I have been teaching yoga for a decade and have been supporting prenatal and post-natal women. Many discover yoga and take their first class due to pregnancy, and what a lovely reason to do so. While others take their babies with them to attend mother and baby yoga and commit to attending class even when it takes a while and a lot of preparation to get from home to the yoga school. That is dedication! Apart from the physiological benefits of yoga , post-partum women come to yoga because they realise how isolating motherhood can be , and their time on the mat with others allow them connect not only with themselves but with other mothers too. Yoga brings women together, they move and breath together, fostering a sense of community and connection through the practice. Sharing stories, a cuppa, laughter and tears after class. I have witnessed meaningful friendships formed and strengthened during this special time. Students expressed how yoga practice has been a special time for them, a way to give back to themselves after those long days and nights. They recognise that it’s a special space where they can let go and experience clarity, and the emergence of their inner strength which they never thought they had before. These insights and revelations can be a pathway for self-study. The awareness we cultivate can inform our actions in daily living, encouraging us to connect with compassion, and gratitude for life itself.
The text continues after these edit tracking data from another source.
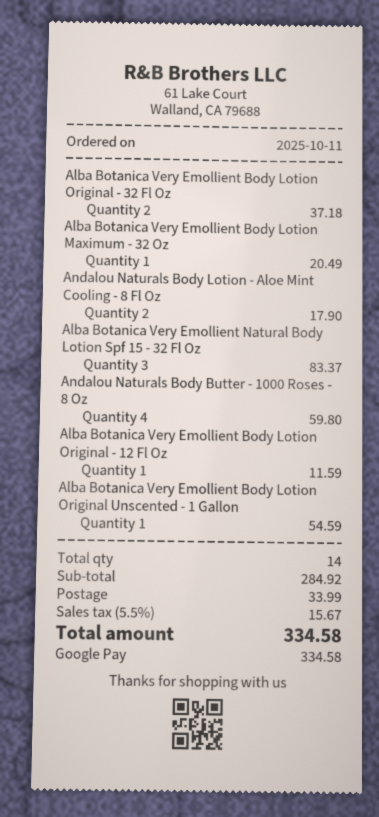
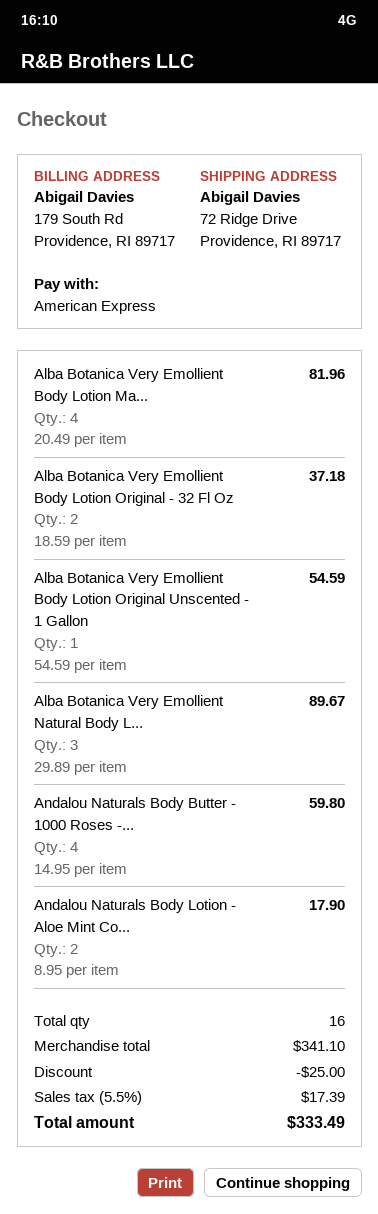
payment method: Google Pay -> American Express
Alba Botanica Very Emollient Body Lotion Maximum - 32 Oz: 1 for 20.49 -> 4 for 81.96
Alba Botanica Very Emollient Natural Body Lotion Spf 15 - 32 Fl Oz: 3 for 83.37 -> 3 for 89.67
Alba Botanica Very Emollient Body Lotion Original - 12 Fl Oz: 1 for 11.59 -> none
total quantity: 14 -> 16
subtotal: 284.92 -> 341.10
discount: none -> 25.00
shipping: 33.99 -> none
tax: 5.5% = 15.67 -> 5.5% = 17.39
total: 334.58 -> 333.49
I have always resonated with loving kindness meditation practice. It’s how I began my yoga journey. I was in my 20’s when my journey started, and at that time I was oblivious to what self-compassion truly meant. After many years, I returned home to this simple yet powerful practice over and over again and it’s something I share with students in class. In this meditation we send loving kindness to our loved ones, to ourselves, and the world by repeating the phrases,” May I be happy , may I be healthy, may I be safe. May you be happy, may you be healthy, may you be safe. May we be happy, may we be healthy, may we be safe”. We remember and honour our wholeness– our beauty, strength, the good and not so great days. Loving ourselves unconditionally and acknowledging that we are doing our very best as mothers. Through this practice we are given the opportunity to extend the same unconditional love, kindness, warm heartedness to our children and many others.


Yoga and mothering are life’s gifts. Both invite us to be open, receptive to how life unfolds day by day, breath by breath, and to be compassionate not only to our child but to look after ourselves as well with kindness. I love this quote from Myla Kabat-Zinn, co-author of Everyday Blessings, “Each difficult moment has the potential to open my eyes and open my heart”. Isn’t it so true? Motherhood is like an exciting, unpredictable, scary, fun roller coaster ride. Full of surprises. Our lives as mothers, as women, in our communities will be tested repeatedly. We must remember that the challenges, how difficult they maybe, are learning opportunities which can make us stronger, bolder than ever. It has a potential to lift us up and open our hearts and minds to this deep connection within ourselves and our children which paves the way for us to come home to our true essence which is love.